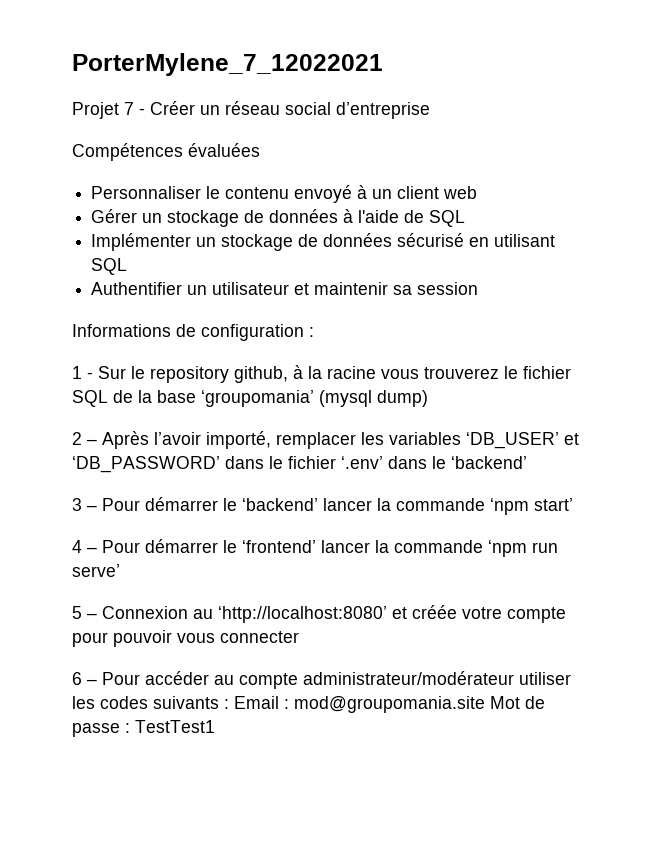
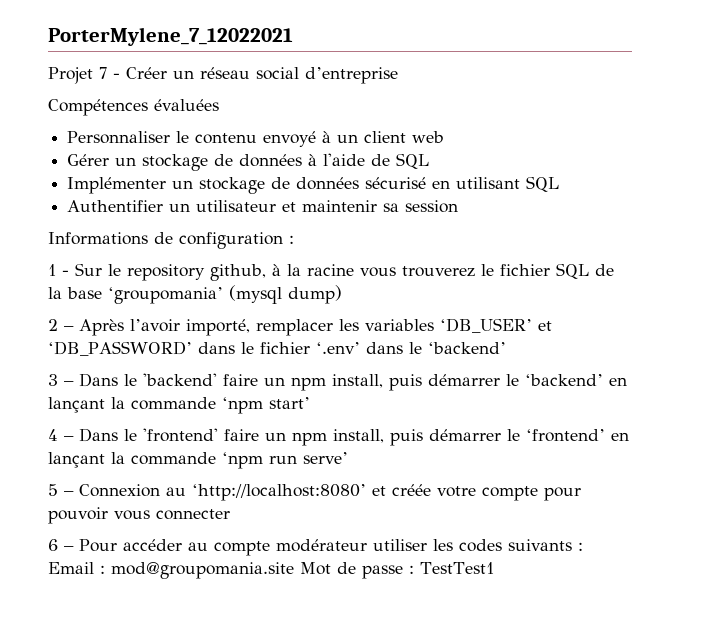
- 3 – Pour démarrer le ‘backend’ lancer la commande ‘npm start’
+ 3 – Dans le 'backend' faire un npm install, puis démarrer le ‘backend’ en lançant la commande ‘npm start’
- 4 – Pour démarrer le ‘frontend’ lancer la commande ‘npm run serve’
+ 4 – Dans le 'frontend' faire un npm install, puis démarrer le ‘frontend’ en lançant la commande ‘npm run serve’
- 6 – Pour accéder au compte administrateur/modérateur utiliser les codes suivants : Email : mod@groupomania.site Mot de passe : TestTest1
+ 6 – Pour accéder au compte modérateur utiliser les codes suivants : Email : mod@groupomania.site Mot de passe : TestTest1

- - -

Search the entries for the word "Dans". Copy every line where it occurs.

- [Response to this task]
+ 3 – Dans le 'backend' faire un npm install, puis démarrer le ‘backend’ en lançant la commande ‘npm start’
+ 4 – Dans le 'frontend' faire un npm install, puis démarrer le ‘frontend’ en lançant la commande ‘npm run serve’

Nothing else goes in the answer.